### Problem
From the records below, copy out each line that has the word "white".
╔══
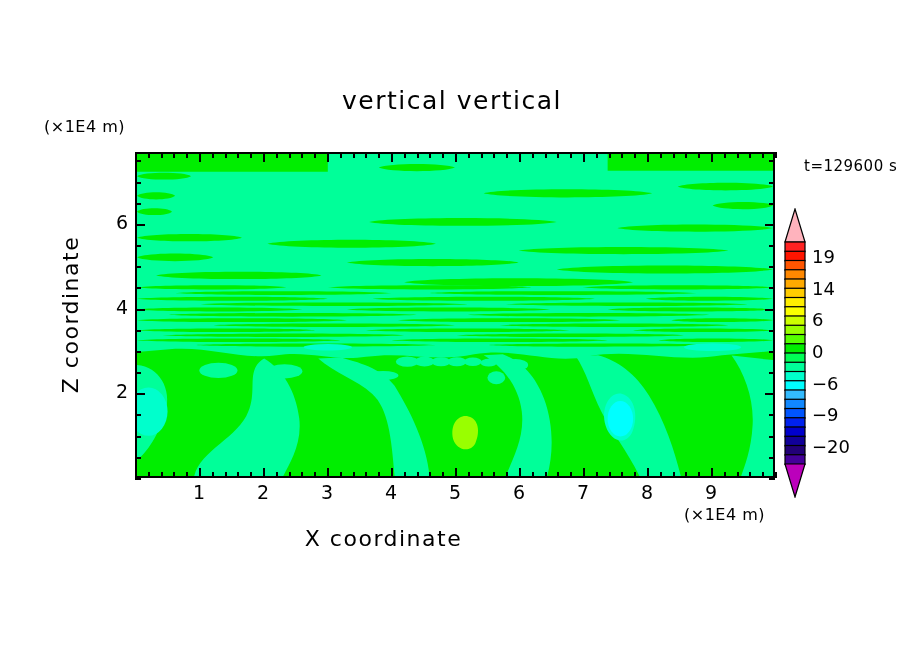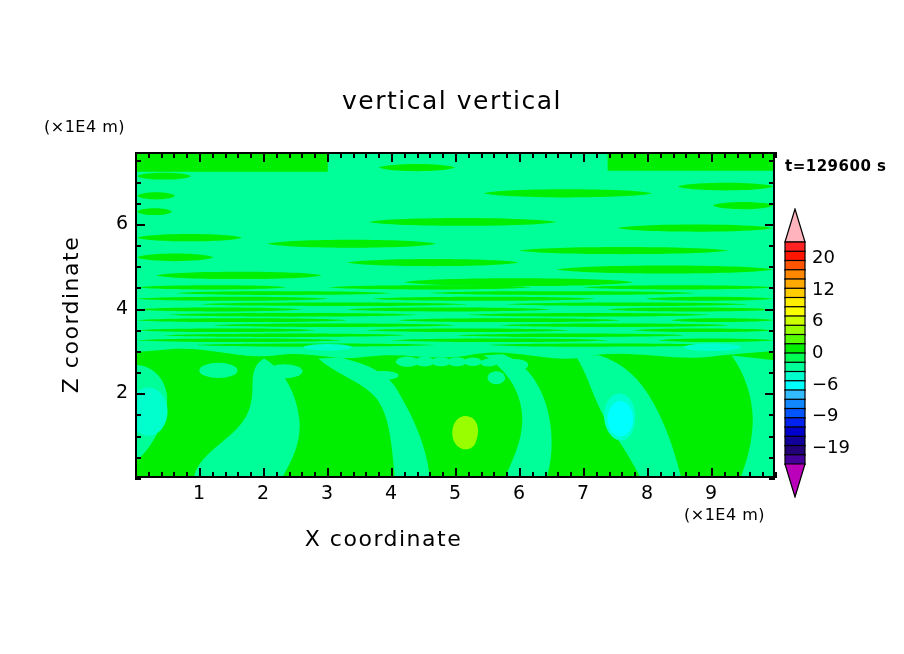--- a/index.html
+++ b/index.html
@@ -43,8 +43,8 @@
 
   
   #timestamp{
-    position:absolute; left:785px; top:157px;
-    font-size:15px; letter-spacing:0.5px; white-space:nowrap;font-weight:bold;
+    position:absolute; left:804px; top:157px;
+    font-size:15px; letter-spacing:0.5px; white-space:nowrap;
   }
 
   

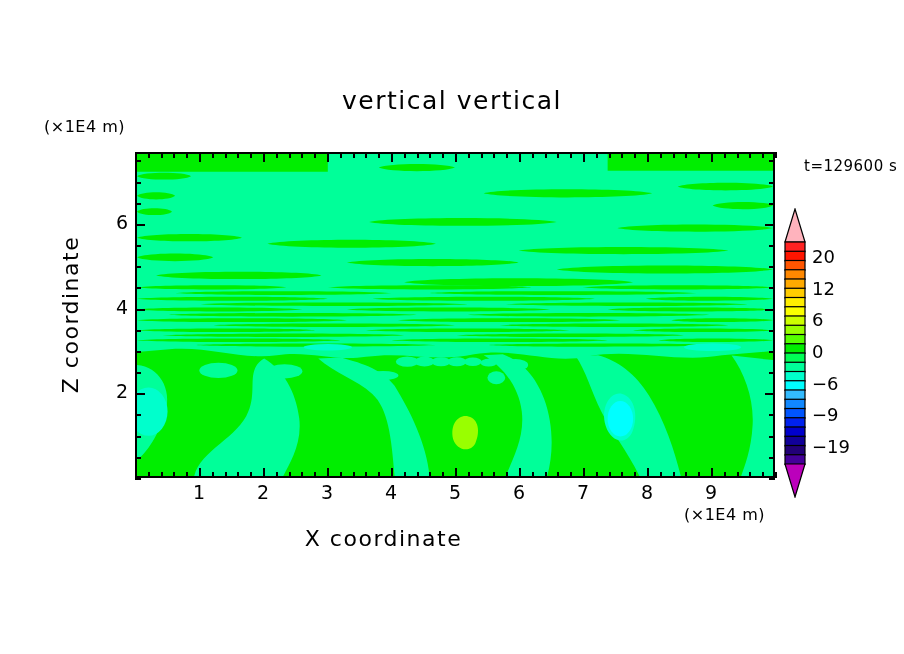--- a/index.html
+++ b/index.html
@@ -343,7 +343,7 @@
     </svg>
 </div>
 <div id="cbar-label-host">
-    <div class="cbarlabel" style="top: 257.857px;">20</div>
+    <div class="cbarlabel" style="top: 257.857px;">19</div>
     <div class="cbarlabel" style="top: 289.571px;">12</div>
     <div class="cbarlabel" style="top: 321.286px;">6</div>
     <div class="cbarlabel" style="top: 353px;">0</div>

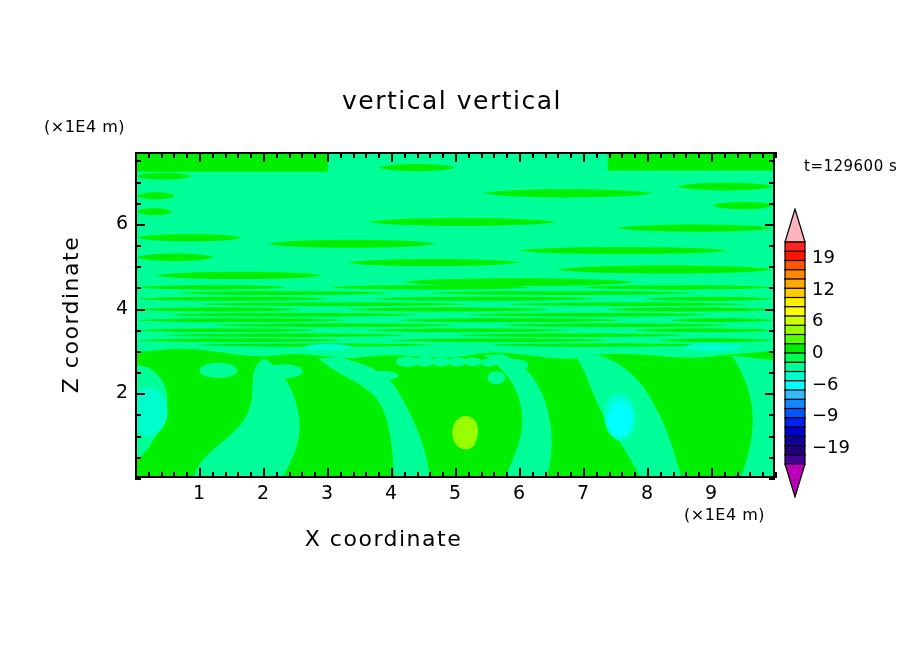--- a/index.html
+++ b/index.html
@@ -344,7 +344,7 @@
 </div>
 <div id="cbar-label-host">
     <div class="cbarlabel" style="top: 257.857px;">19</div>
-    <div class="cbarlabel" style="top: 289.571px;">12</div>
+    <div class="cbarlabel" style="top: 289.571px;">14</div>
     <div class="cbarlabel" style="top: 321.286px;">6</div>
     <div class="cbarlabel" style="top: 353px;">0</div>
     <div class="cbarlabel" style="top: 384.714px;">−6</div>

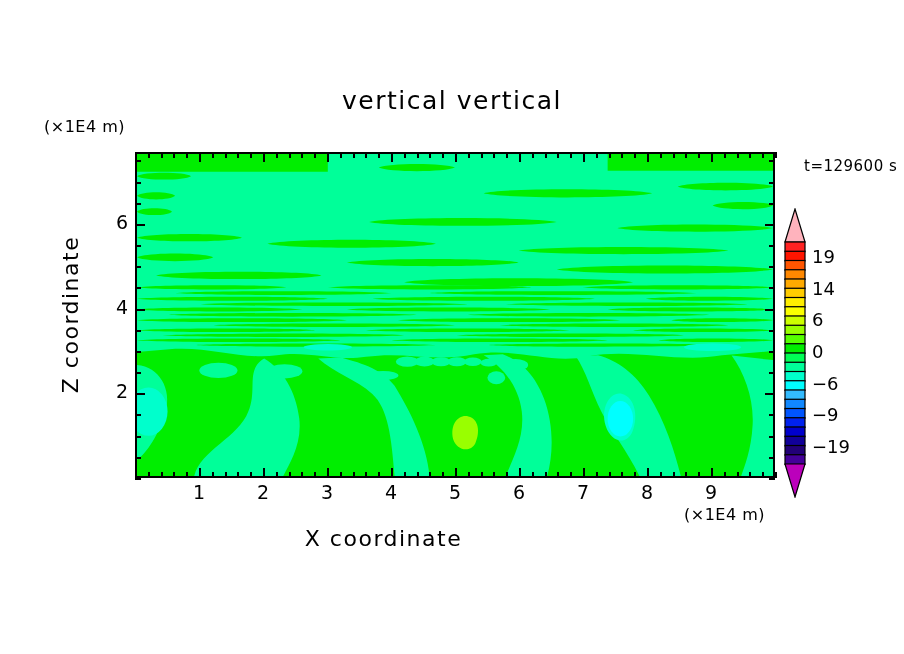--- a/index.html
+++ b/index.html
@@ -349,7 +349,7 @@
     <div class="cbarlabel" style="top: 353px;">0</div>
     <div class="cbarlabel" style="top: 384.714px;">−6</div>
     <div class="cbarlabel" style="top: 416.429px;">−9</div>
-    <div class="cbarlabel" style="top: 448.143px;">−19</div>
+    <div class="cbarlabel" style="top: 448.143px;">−20</div>
   </div>
 
 </body></html>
╚══
### Reply
-    font-size:15px; letter-spacing:0.5px; white-space:nowrap;font-weight:bold;
+    font-size:15px; letter-spacing:0.5px; white-space:nowrap;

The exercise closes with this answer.